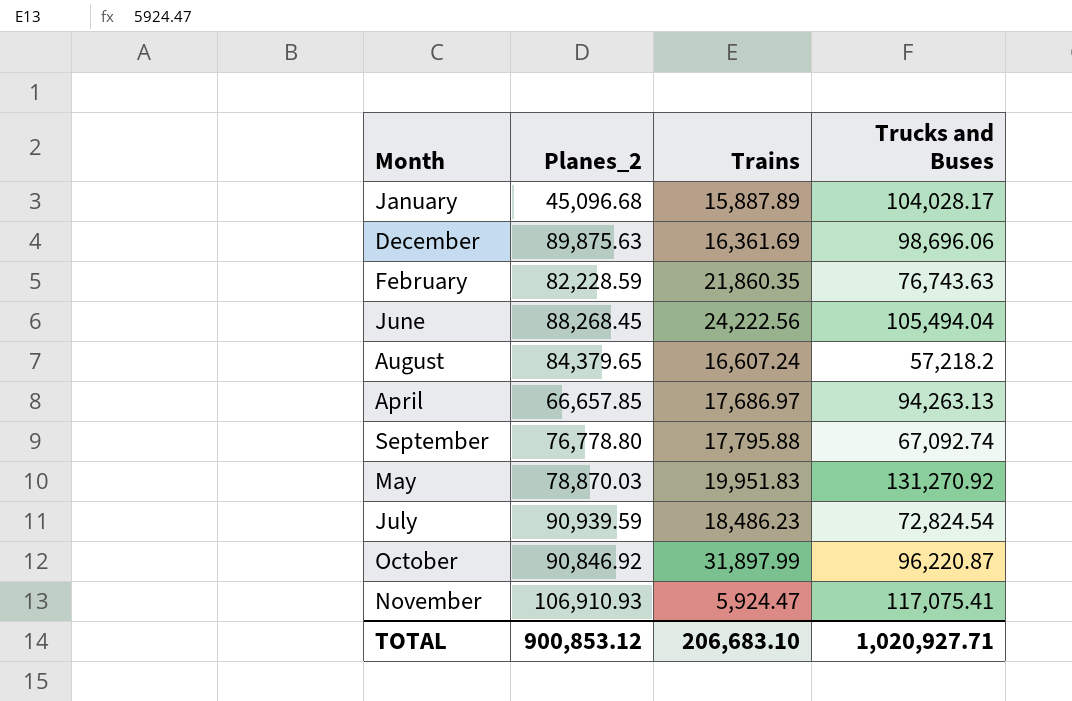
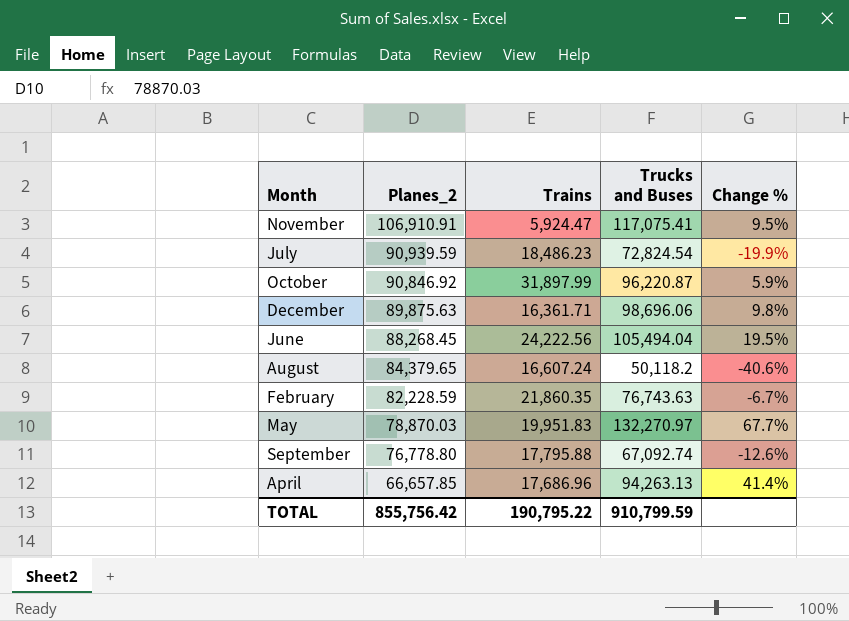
row order: none -> Planes_2 descending
column Change % | formula: none -> ([Trucks and Buses] - [Planes_2]) / [Planes_2]
row January: 45,096.68 | 15,887.89 | 104,028.17 -> none
November | Planes_2: 106,910.93 -> 106,910.91
December | Trains: 16,361.69 -> 16,361.71
August | Trucks and Buses: 57,218.2 -> 50,118.2
May | Trucks and Buses: 131,270.92 -> 132,270.97
April | Trains: 17,686.97 -> 17,686.96
TOTAL | Planes_2: 900,853.12 -> 855,756.42
TOTAL | Trains: 206,683.10 -> 190,795.22
TOTAL | Trucks and Buses: 1,020,927.71 -> 910,799.59

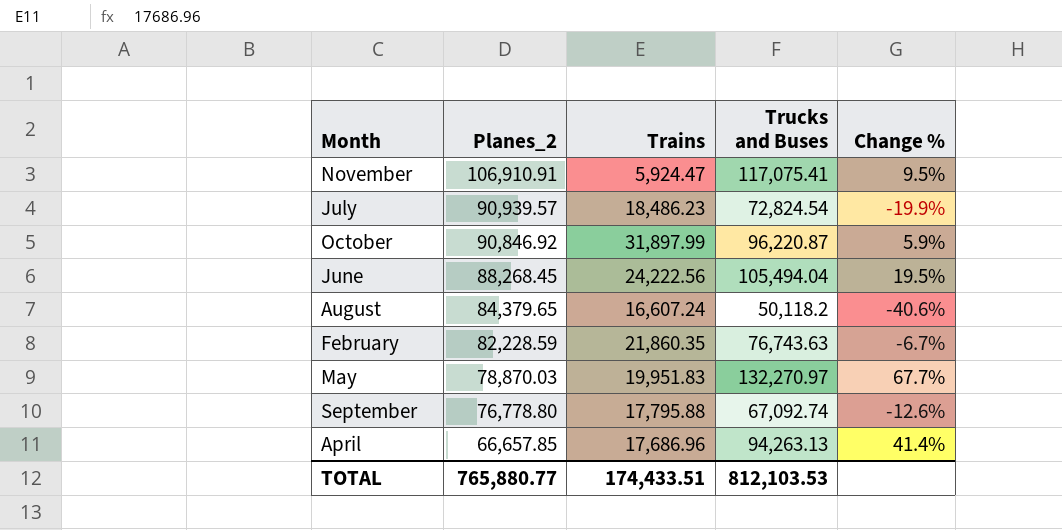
row December: 89,875.63 | 16,361.71 | 98,696.06 | 9.8% -> none
July | Planes_2: 90,939.59 -> 90,939.57
TOTAL | Planes_2: 855,756.42 -> 765,880.77
TOTAL | Trains: 190,795.22 -> 174,433.51
TOTAL | Trucks and Buses: 910,799.59 -> 812,103.53

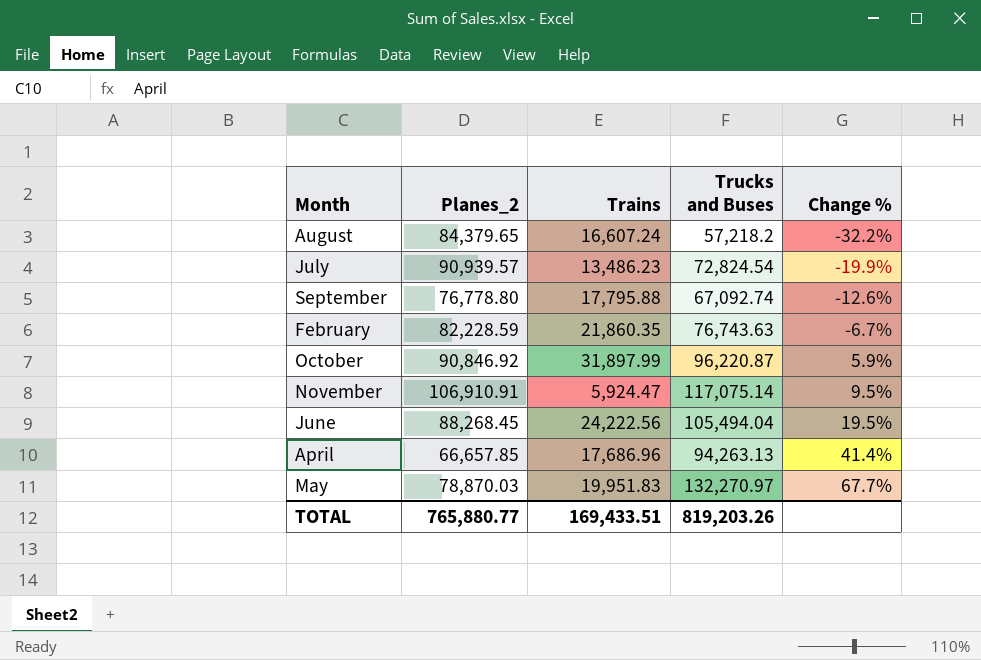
row order: Planes_2 descending -> Change % ascending
August | Trucks and Buses: 50,118.2 -> 57,218.2
August | Change %: -40.6% -> -32.2%
July | Trains: 18,486.23 -> 13,486.23
November | Trucks and Buses: 117,075.41 -> 117,075.14
TOTAL | Trains: 174,433.51 -> 169,433.51
TOTAL | Trucks and Buses: 812,103.53 -> 819,203.26

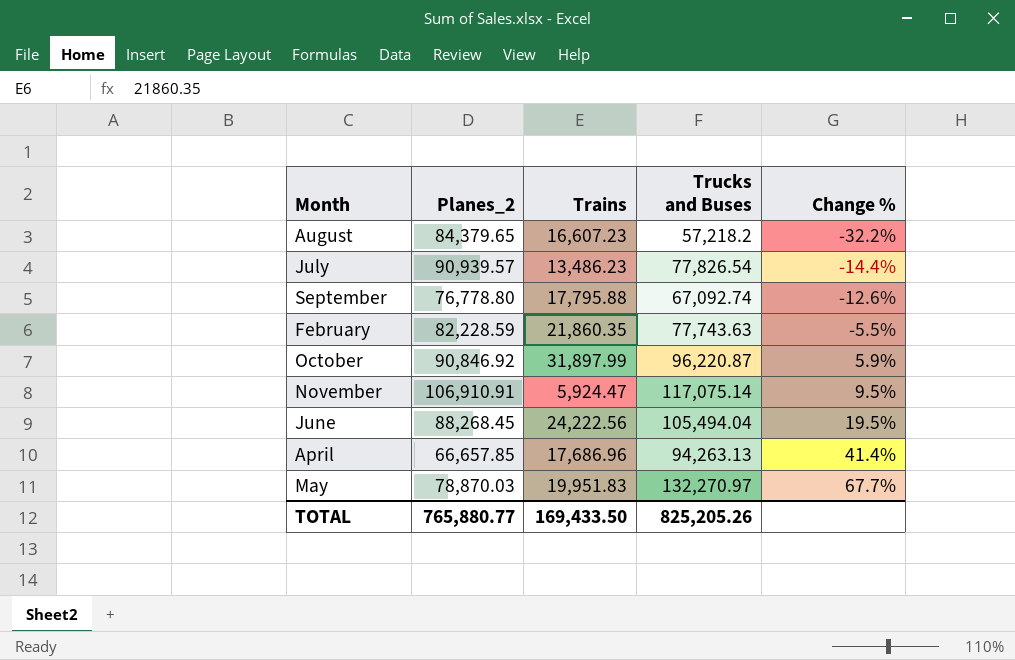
August | Trains: 16,607.24 -> 16,607.23
July | Trucks and Buses: 72,824.54 -> 77,826.54
July | Change %: -19.9% -> -14.4%
February | Trucks and Buses: 76,743.63 -> 77,743.63
February | Change %: -6.7% -> -5.5%
TOTAL | Trains: 169,433.51 -> 169,433.50
TOTAL | Trucks and Buses: 819,203.26 -> 825,205.26

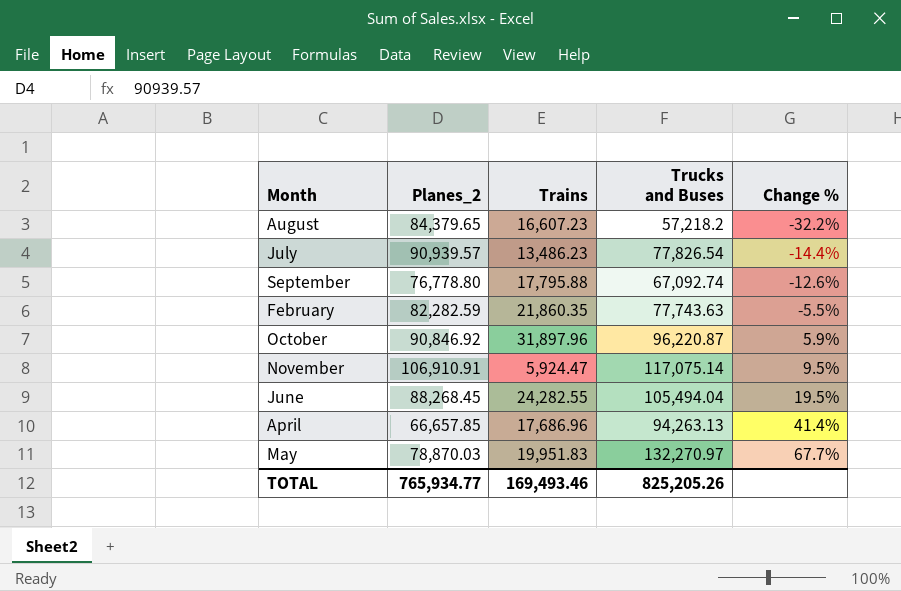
February | Planes_2: 82,228.59 -> 82,282.59
October | Trains: 31,897.99 -> 31,897.96
June | Trains: 24,222.56 -> 24,282.55
TOTAL | Planes_2: 765,880.77 -> 765,934.77
TOTAL | Trains: 169,433.50 -> 169,493.46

# Exercise goal
Keeping pictures out, repeat exactly the lines from the one containing "February | Trucks" through the end of the listing.

# Expected answer
February | Trucks and Buses: 76,743.63 -> 77,743.63
February | Change %: -6.7% -> -5.5%
TOTAL | Trains: 169,433.51 -> 169,433.50
TOTAL | Trucks and Buses: 819,203.26 -> 825,205.26

February | Planes_2: 82,228.59 -> 82,282.59
October | Trains: 31,897.99 -> 31,897.96
June | Trains: 24,222.56 -> 24,282.55
TOTAL | Planes_2: 765,880.77 -> 765,934.77
TOTAL | Trains: 169,433.50 -> 169,493.46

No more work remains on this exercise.